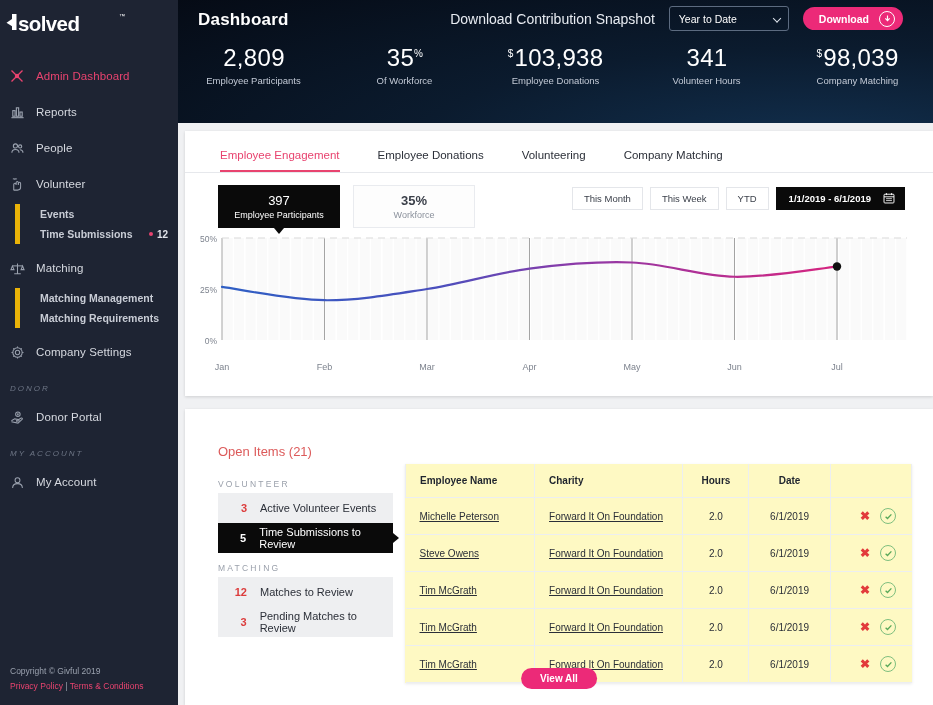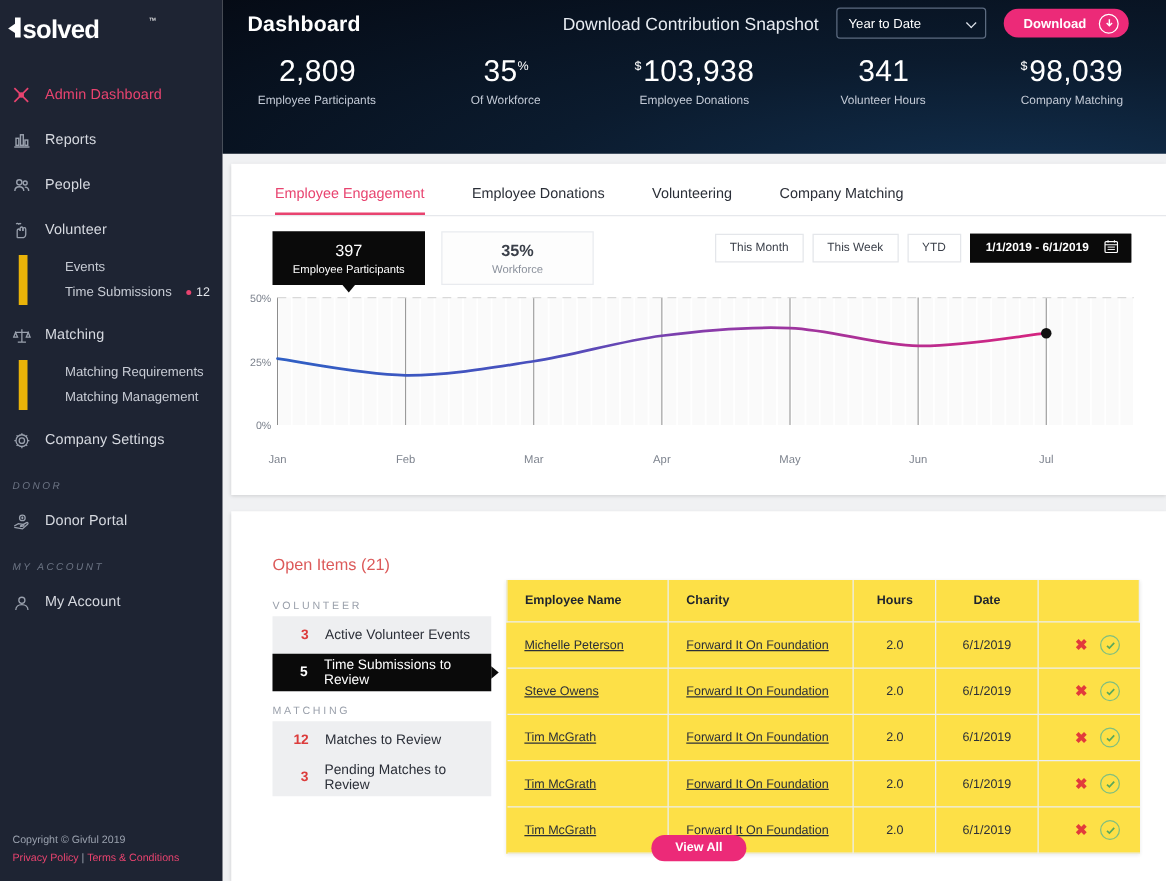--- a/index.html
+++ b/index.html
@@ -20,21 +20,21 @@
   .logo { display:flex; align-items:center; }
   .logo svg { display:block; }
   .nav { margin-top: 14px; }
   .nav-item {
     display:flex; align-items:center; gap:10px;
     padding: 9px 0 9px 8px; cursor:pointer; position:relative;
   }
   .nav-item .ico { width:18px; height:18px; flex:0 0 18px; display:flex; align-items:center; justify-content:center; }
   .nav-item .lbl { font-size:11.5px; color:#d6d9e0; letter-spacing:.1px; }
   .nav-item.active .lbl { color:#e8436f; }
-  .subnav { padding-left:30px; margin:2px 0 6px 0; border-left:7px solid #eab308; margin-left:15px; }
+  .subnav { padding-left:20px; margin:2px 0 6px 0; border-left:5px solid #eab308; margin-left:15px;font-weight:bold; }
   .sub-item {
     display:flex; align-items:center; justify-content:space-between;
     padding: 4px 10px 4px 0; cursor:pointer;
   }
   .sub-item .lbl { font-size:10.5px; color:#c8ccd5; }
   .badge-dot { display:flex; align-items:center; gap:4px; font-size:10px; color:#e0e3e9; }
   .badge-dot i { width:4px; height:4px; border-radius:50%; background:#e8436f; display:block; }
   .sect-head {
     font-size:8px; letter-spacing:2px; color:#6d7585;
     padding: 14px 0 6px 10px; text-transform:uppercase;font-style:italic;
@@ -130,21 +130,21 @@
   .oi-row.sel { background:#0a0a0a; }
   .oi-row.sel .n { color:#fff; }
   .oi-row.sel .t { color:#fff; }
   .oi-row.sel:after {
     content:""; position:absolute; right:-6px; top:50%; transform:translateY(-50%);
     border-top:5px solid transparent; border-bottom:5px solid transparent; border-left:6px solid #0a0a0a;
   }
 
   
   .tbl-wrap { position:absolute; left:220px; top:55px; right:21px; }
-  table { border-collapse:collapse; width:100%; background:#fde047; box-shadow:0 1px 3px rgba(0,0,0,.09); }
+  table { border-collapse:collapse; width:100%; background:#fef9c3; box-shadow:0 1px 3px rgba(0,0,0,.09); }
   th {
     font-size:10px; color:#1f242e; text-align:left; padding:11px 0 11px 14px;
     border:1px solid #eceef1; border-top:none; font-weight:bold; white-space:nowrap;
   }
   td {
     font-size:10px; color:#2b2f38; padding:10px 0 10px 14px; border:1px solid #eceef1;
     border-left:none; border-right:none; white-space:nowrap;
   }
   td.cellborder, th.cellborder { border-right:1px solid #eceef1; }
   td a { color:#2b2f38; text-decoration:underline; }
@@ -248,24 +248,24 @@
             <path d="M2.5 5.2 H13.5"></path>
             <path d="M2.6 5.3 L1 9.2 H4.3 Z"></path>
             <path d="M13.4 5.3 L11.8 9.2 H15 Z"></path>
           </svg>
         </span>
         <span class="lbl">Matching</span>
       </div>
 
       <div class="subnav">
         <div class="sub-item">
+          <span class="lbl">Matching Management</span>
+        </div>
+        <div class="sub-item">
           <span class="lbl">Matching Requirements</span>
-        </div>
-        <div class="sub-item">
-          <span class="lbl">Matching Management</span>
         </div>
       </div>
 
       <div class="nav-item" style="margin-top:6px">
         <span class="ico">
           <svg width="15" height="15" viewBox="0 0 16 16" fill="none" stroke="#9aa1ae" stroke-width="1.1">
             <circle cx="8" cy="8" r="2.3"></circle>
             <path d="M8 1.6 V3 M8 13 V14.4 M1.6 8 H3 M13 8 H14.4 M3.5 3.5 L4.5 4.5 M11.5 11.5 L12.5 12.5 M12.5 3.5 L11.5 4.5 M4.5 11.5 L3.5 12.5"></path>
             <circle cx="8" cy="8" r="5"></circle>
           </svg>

+++++

Where a line in the records above contains the word "space", copy that line.

ANSWER TO THE EXERCISE
     display:flex; align-items:center; justify-content:space-between;
     border:1px solid #eceef1; border-top:none; font-weight:bold; white-space:nowrap;
     border-left:none; border-right:none; white-space:nowrap;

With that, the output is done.